>>

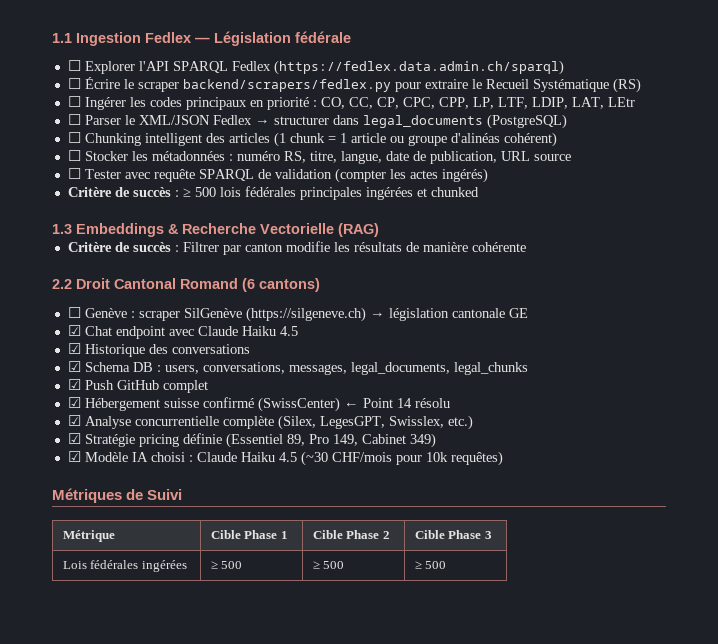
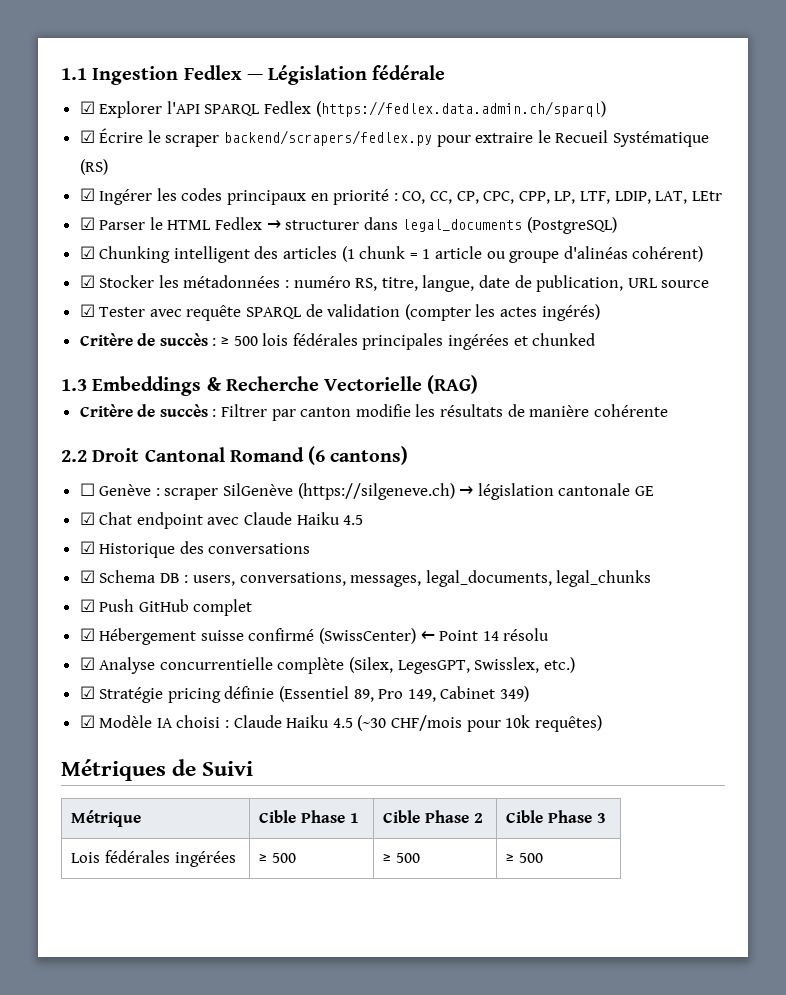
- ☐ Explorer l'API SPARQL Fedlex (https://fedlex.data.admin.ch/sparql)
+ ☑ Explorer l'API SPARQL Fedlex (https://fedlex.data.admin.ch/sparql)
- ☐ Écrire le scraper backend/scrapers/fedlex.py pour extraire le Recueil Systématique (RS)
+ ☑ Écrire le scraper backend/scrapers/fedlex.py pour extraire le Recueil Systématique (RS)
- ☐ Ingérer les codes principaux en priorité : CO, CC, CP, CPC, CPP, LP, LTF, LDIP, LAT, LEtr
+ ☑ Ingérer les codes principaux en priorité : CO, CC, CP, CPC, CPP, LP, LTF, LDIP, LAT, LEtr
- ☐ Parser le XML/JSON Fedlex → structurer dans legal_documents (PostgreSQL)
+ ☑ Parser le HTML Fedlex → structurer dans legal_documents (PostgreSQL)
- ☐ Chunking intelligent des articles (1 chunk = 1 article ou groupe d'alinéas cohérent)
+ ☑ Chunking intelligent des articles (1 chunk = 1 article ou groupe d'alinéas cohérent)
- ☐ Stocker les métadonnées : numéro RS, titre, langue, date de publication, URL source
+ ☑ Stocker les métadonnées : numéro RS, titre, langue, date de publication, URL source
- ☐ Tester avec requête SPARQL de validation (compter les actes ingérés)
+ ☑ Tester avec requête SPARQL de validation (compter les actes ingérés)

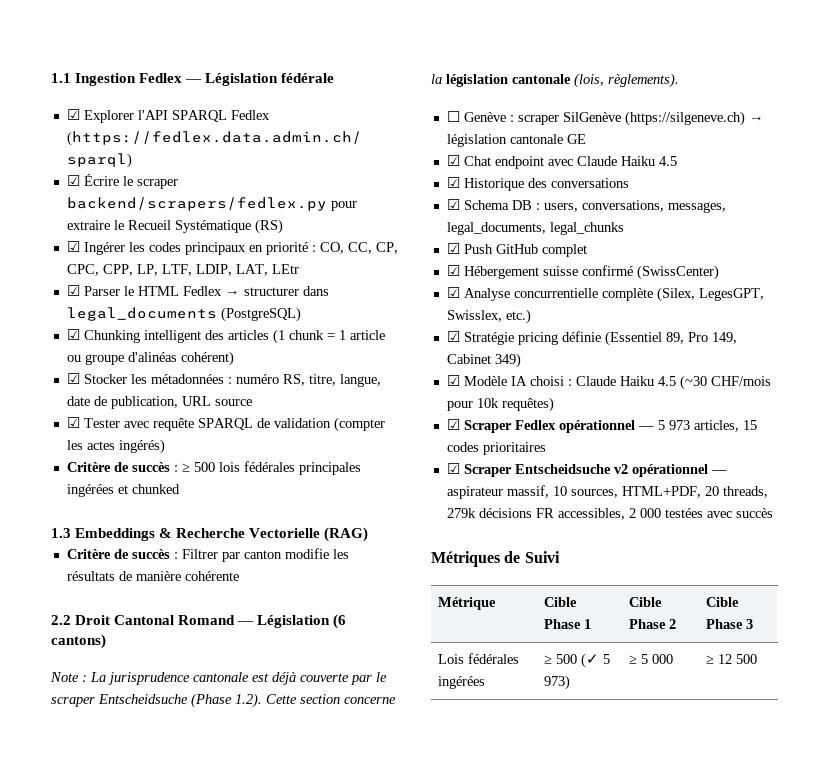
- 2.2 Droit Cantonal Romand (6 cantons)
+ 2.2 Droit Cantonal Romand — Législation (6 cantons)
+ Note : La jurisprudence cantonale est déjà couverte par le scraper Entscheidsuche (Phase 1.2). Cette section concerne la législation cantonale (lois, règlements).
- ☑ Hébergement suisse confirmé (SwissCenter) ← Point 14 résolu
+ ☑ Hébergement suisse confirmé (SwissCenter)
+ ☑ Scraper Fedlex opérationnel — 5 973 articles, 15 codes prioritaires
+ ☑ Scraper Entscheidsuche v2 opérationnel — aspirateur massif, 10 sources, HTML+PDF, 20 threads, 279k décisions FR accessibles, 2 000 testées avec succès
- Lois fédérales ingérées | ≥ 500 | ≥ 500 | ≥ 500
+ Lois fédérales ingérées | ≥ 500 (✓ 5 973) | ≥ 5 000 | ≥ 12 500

<<
>>

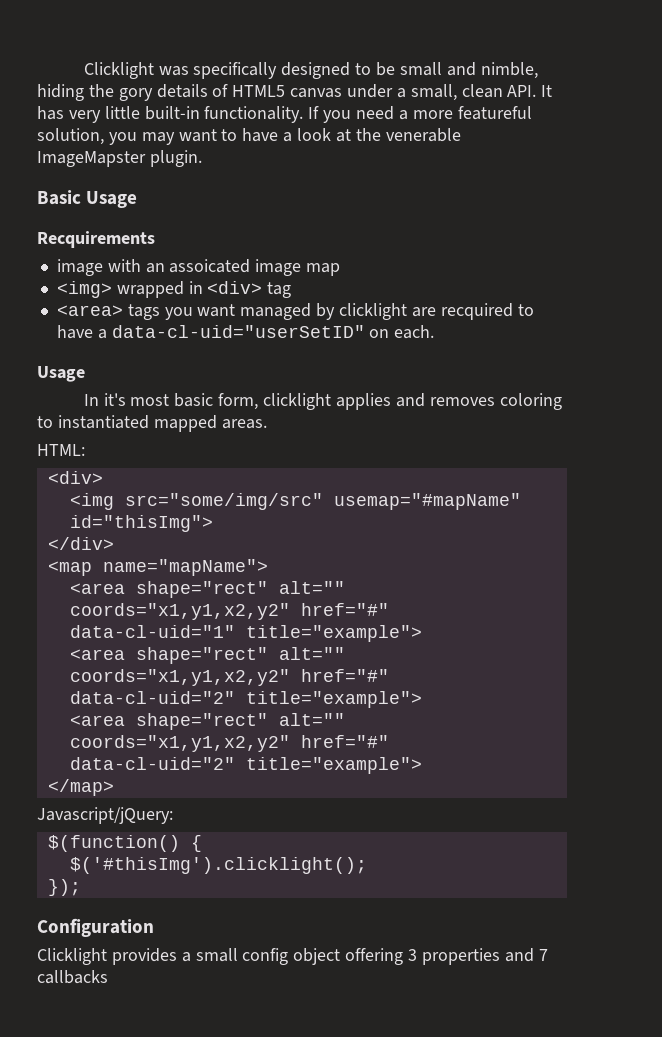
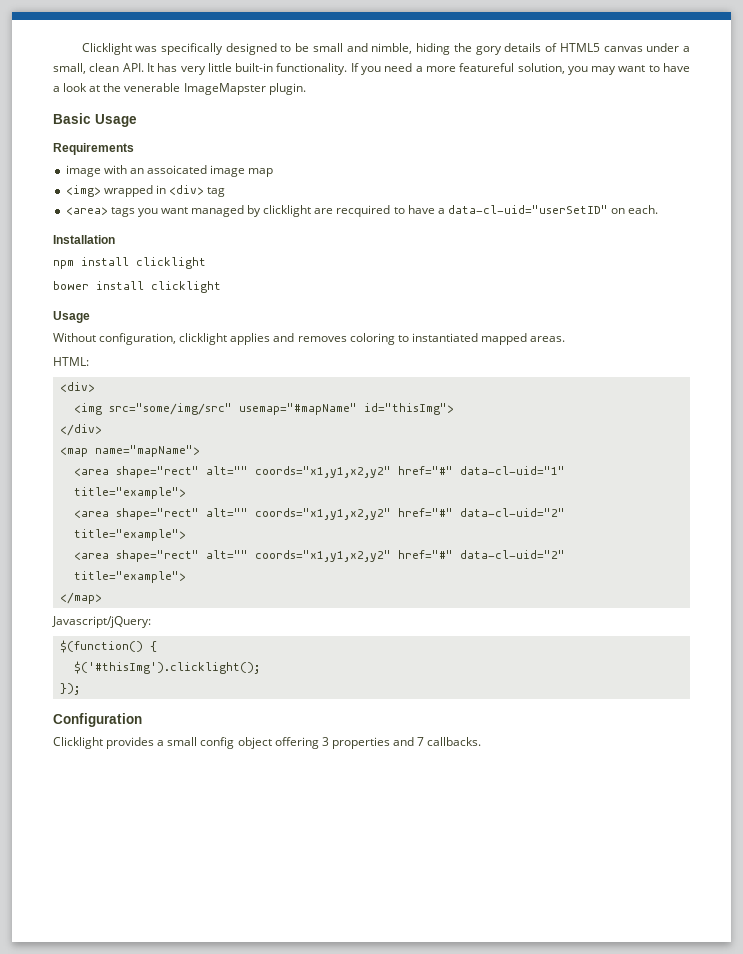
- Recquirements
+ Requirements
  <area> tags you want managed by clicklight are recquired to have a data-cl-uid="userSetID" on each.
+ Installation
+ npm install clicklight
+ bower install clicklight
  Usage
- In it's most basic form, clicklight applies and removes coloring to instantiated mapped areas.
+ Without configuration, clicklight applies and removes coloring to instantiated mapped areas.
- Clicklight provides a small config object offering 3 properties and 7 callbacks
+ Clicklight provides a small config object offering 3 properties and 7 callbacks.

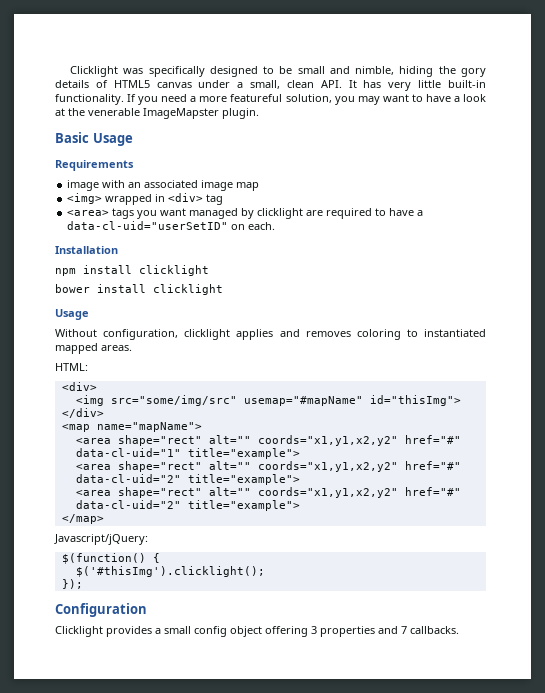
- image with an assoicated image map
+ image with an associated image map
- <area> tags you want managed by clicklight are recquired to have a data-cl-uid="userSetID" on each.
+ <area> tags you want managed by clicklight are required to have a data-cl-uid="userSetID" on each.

<<

(EXERCISE GOAL)
In the data above, retype exactly and only the lines between the one holding "- ☐ Parser le" and the one holding "- ☐ Tester avec", inclusive.

(RESULT FOR THIS TASK)
- ☐ Parser le XML/JSON Fedlex → structurer dans legal_documents (PostgreSQL)
+ ☑ Parser le HTML Fedlex → structurer dans legal_documents (PostgreSQL)
- ☐ Chunking intelligent des articles (1 chunk = 1 article ou groupe d'alinéas cohérent)
+ ☑ Chunking intelligent des articles (1 chunk = 1 article ou groupe d'alinéas cohérent)
- ☐ Stocker les métadonnées : numéro RS, titre, langue, date de publication, URL source
+ ☑ Stocker les métadonnées : numéro RS, titre, langue, date de publication, URL source
- ☐ Tester avec requête SPARQL de validation (compter les actes ingérés)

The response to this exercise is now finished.